After you walk inside Girl & the Goat, there is a large a table, with an oversized sofa and chairs surrounding it.  It would be easy to mistake it for a waiting area, but they actually serve dinner here as well.  The setting is quasi-communal.  You are not expected to share plates with random patrons, but you will be potentially sitting on the same couch as them.  The seating arrangement did not detract from our experience in the least (although next time we’ll make sure to reserve a real table far in advance!).

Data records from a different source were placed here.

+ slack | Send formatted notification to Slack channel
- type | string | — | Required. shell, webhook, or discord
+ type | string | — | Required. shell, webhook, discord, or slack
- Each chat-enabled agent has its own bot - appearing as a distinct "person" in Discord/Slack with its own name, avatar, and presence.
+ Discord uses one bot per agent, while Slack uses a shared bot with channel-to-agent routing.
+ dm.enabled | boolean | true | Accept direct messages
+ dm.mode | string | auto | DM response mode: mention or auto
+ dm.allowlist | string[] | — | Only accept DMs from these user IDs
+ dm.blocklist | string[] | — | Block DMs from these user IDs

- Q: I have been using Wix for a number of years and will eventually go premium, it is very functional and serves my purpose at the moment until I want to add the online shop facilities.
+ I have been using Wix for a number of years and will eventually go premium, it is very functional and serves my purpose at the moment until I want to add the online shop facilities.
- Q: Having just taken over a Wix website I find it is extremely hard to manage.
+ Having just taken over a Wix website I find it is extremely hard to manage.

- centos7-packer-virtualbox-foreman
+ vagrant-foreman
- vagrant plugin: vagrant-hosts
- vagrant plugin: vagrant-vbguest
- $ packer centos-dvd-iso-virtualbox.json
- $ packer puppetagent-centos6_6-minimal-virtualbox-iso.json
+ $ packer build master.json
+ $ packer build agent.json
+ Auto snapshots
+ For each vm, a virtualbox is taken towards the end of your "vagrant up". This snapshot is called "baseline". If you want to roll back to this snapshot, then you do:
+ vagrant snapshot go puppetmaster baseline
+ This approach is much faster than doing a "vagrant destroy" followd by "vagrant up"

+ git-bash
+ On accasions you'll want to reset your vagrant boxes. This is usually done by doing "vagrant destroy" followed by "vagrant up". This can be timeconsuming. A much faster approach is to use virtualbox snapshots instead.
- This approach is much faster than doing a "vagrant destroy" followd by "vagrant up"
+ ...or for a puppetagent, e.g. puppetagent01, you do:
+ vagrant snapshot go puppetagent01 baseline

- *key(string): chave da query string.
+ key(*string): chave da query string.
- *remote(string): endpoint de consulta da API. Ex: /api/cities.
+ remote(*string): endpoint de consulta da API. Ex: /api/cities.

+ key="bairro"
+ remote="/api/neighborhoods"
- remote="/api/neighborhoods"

We ordered a beautiful bottle of Pinot Noir from Willamette Valley and went to work on dissecting the menu.  People came and went from our corner of the restaurant, including one particularly rude woman who attempted to wedge herself and her husband into the corner of the couch between us and a mother dining with her daughter.  We laughed it off and drank more wine.  The restaurant continued to fill up.  The energy inside was electric.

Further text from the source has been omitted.